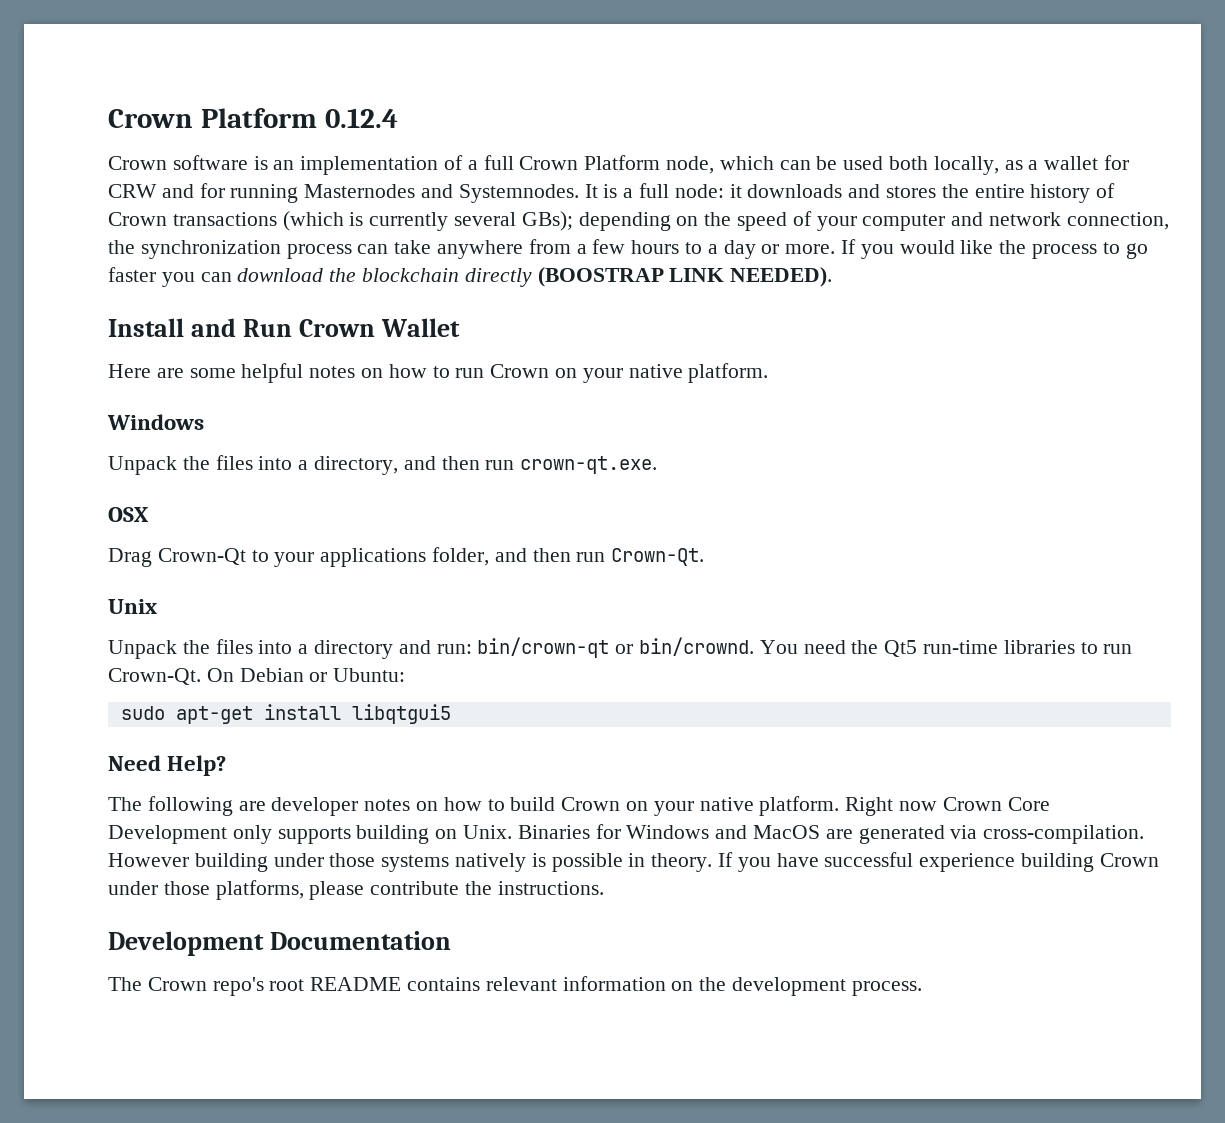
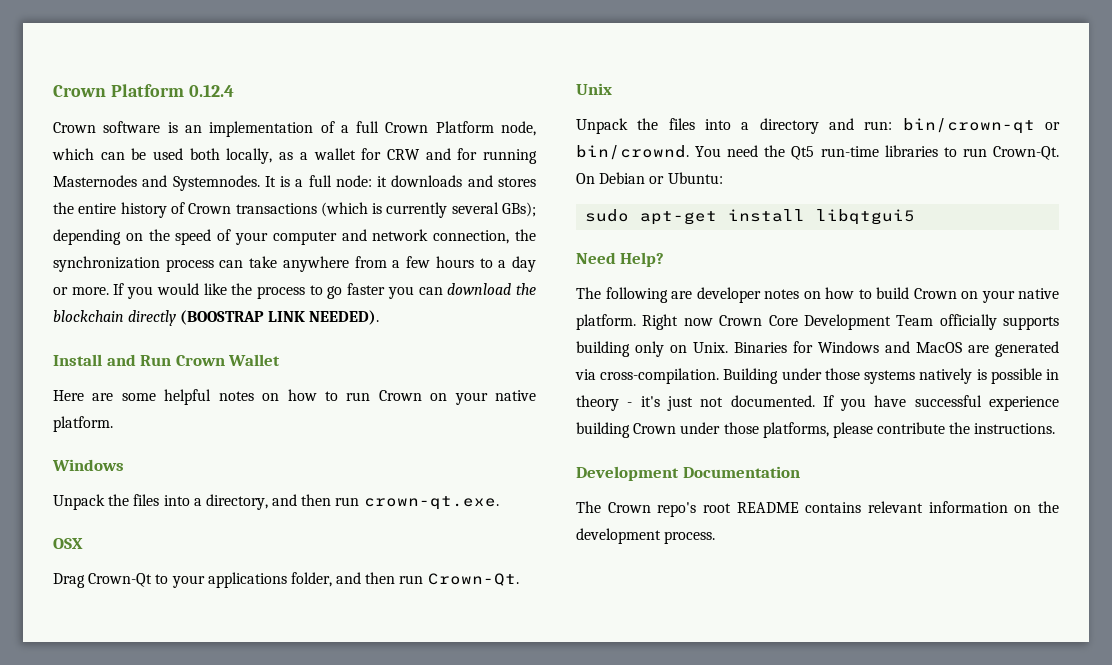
- Right now Crown Core Development only supports building on Unix.
+ Right now Crown Core Development Team officially supports building only on Unix.
- However building under those systems natively is possible in theory.
+ Building under those systems natively is possible in theory - it's just not documented.

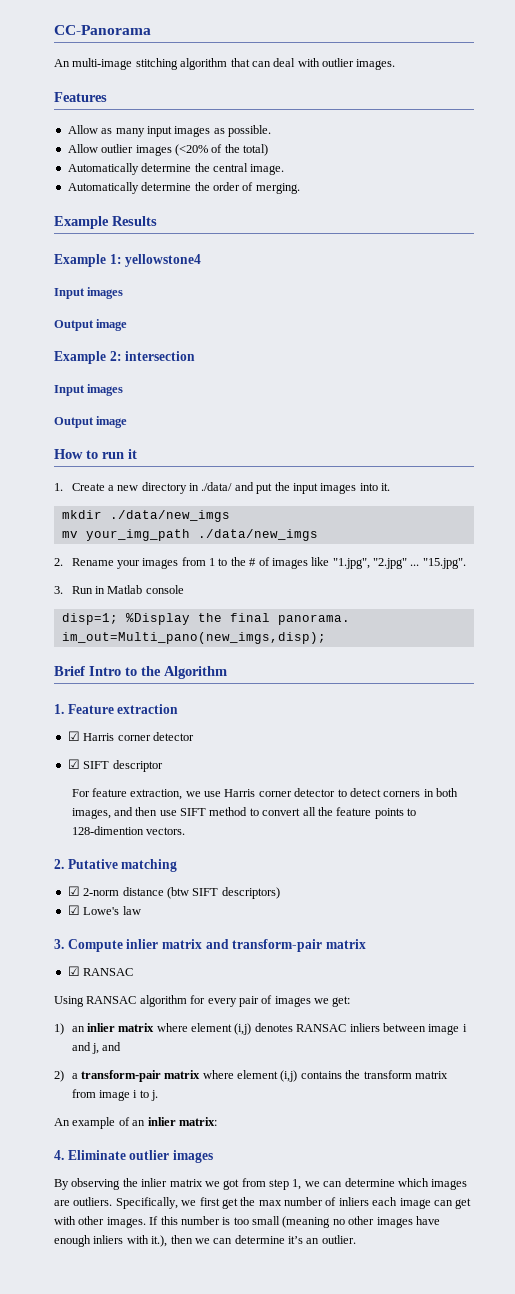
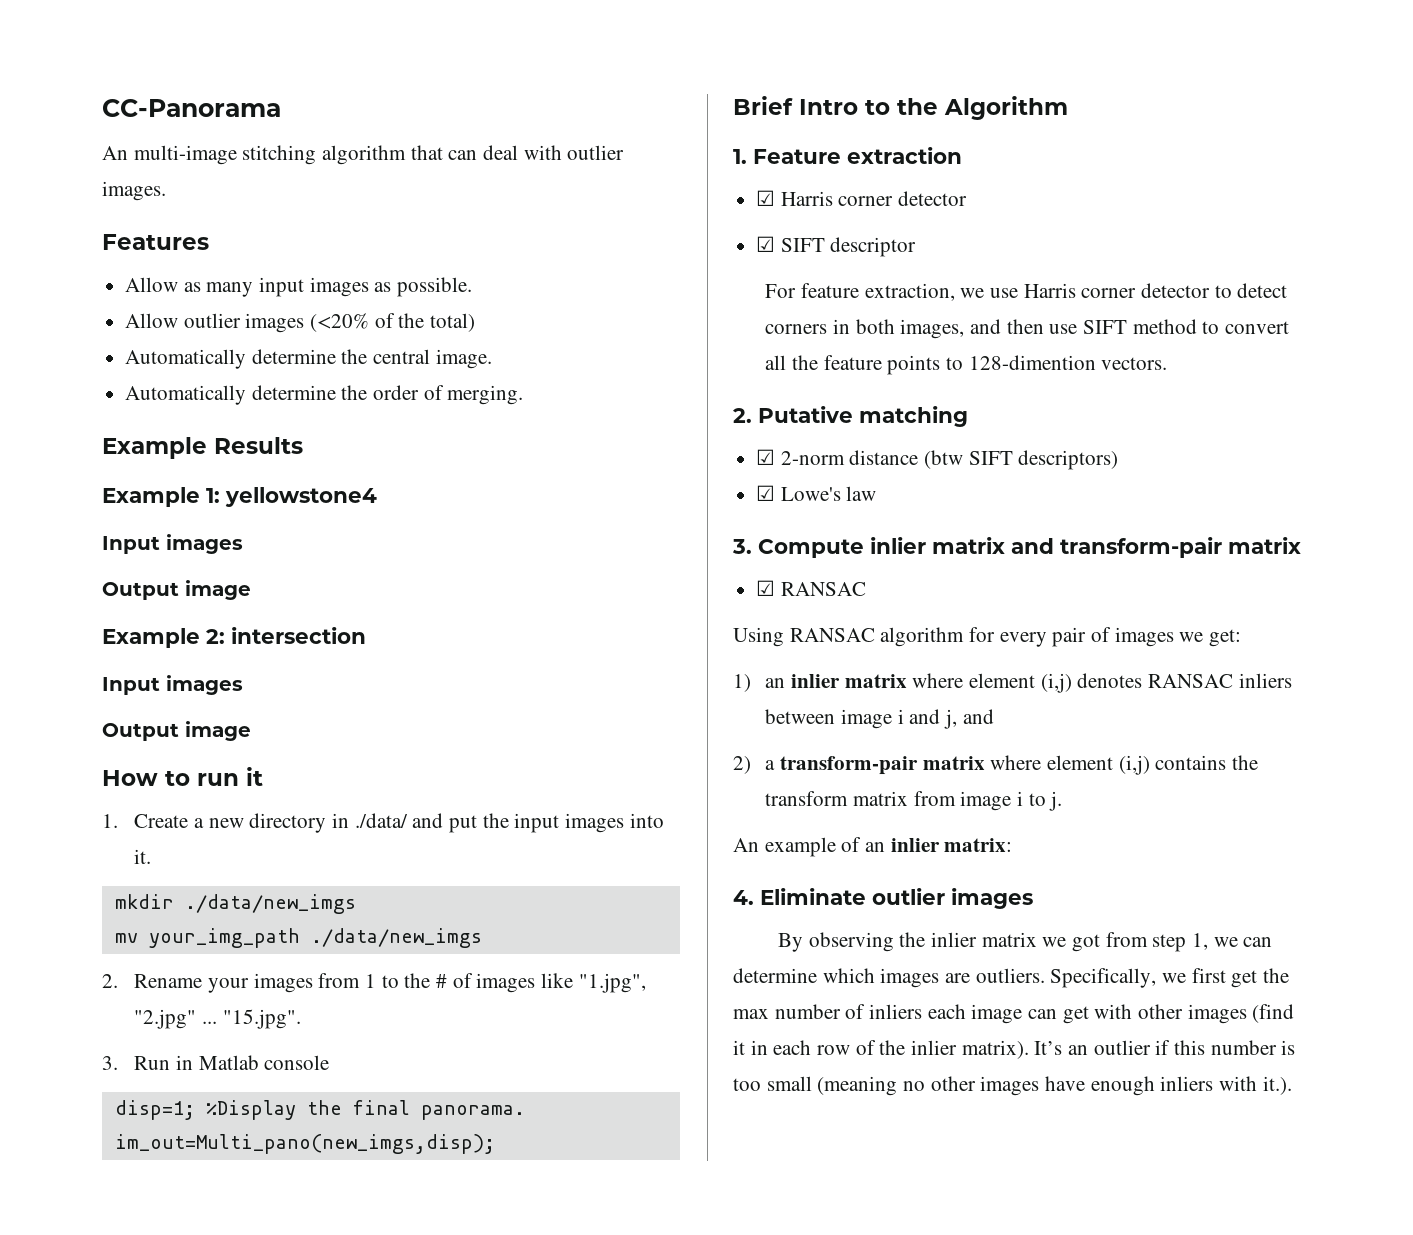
- Specifically, we first get the max number of inliers each image can get with other images. If this number is too small (meaning no other images have enough inliers with it.), then we can determine it’s an outlier.
+ Specifically, we first get the max number of inliers each image can get with other images (find it in each row of the inlier matrix). It’s an outlier if this number is too small (meaning no other images have enough inliers with it.).

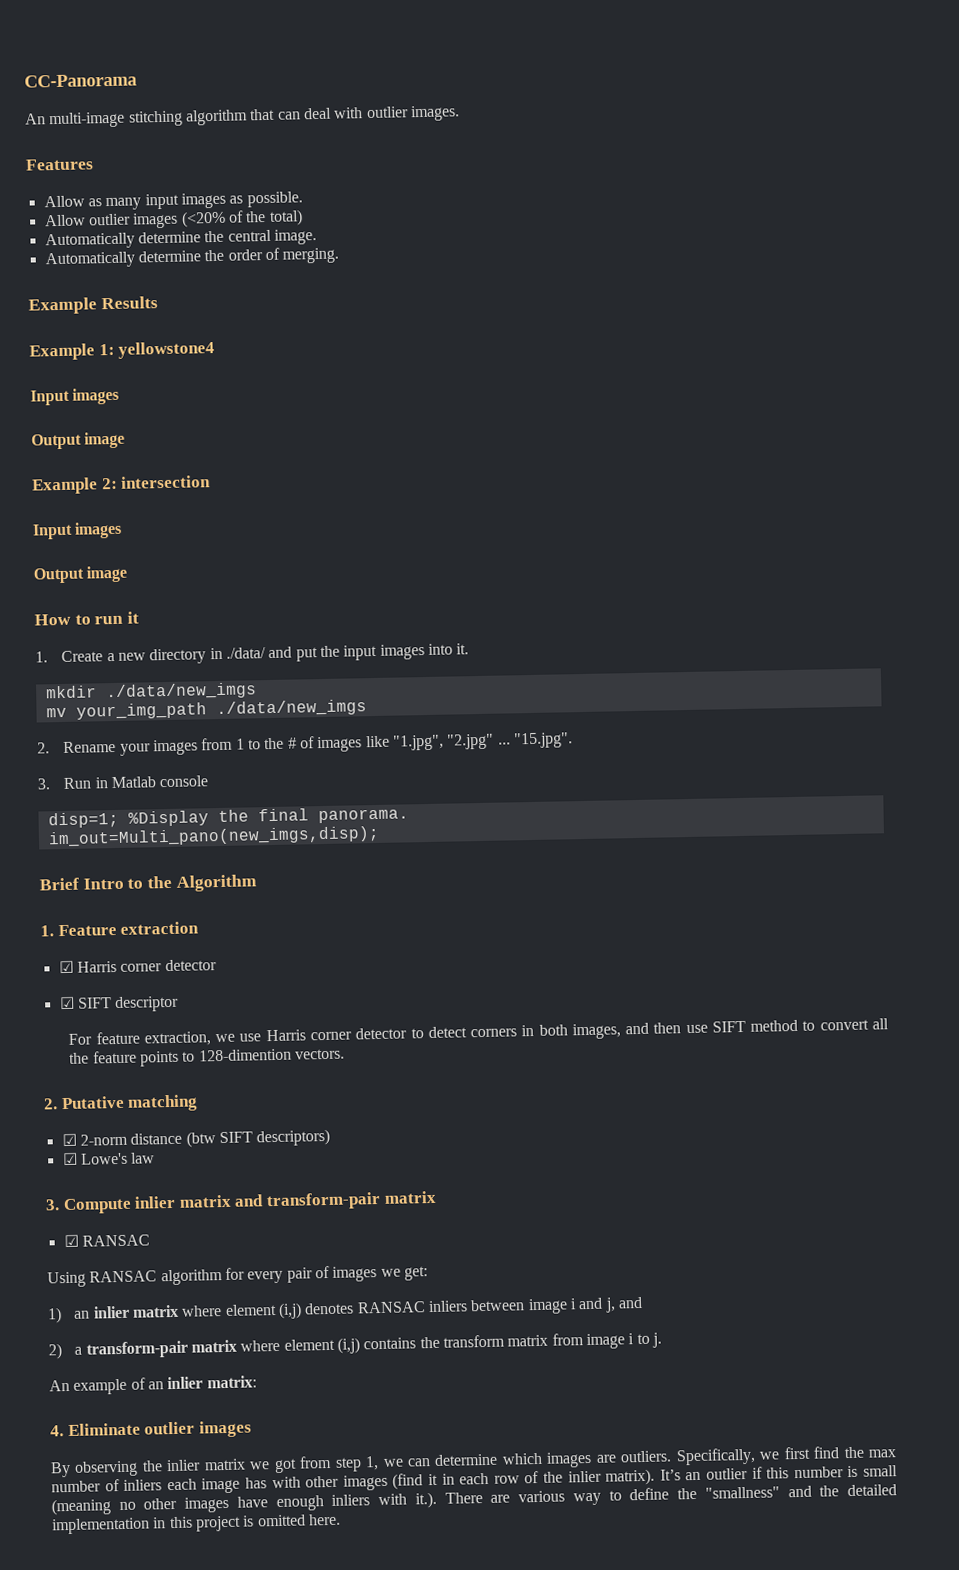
- Specifically, we first get the max number of inliers each image can get with other images (find it in each row of the inlier matrix).
+ Specifically, we first find the max number of inliers each image has with other images (find it in each row of the inlier matrix).
- It’s an outlier if this number is too small (meaning no other images have enough inliers with it.).
+ It’s an outlier if this number is small (meaning no other images have enough inliers with it.). There are various way to define the "smallness" and the detailed implementation in this project is omitted here.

= = = = =

▶ [INSTRUCTIONS FOR THE TASK]: When you reproduce the entries above, keep every word exact and leave the images out.

▶ [COMPLETED TASK]:
- Right now Crown Core Development only supports building on Unix.
+ Right now Crown Core Development Team officially supports building only on Unix.
- However building under those systems natively is possible in theory.
+ Building under those systems natively is possible in theory - it's just not documented.

- Specifically, we first get the max number of inliers each image can get with other images. If this number is too small (meaning no other images have enough inliers with it.), then we can determine it’s an outlier.
+ Specifically, we first get the max number of inliers each image can get with other images (find it in each row of the inlier matrix). It’s an outlier if this number is too small (meaning no other images have enough inliers with it.).

- Specifically, we first get the max number of inliers each image can get with other images (find it in each row of the inlier matrix).
+ Specifically, we first find the max number of inliers each image has with other images (find it in each row of the inlier matrix).
- It’s an outlier if this number is too small (meaning no other images have enough inliers with it.).
+ It’s an outlier if this number is small (meaning no other images have enough inliers with it.). There are various way to define the "smallness" and the detailed implementation in this project is omitted here.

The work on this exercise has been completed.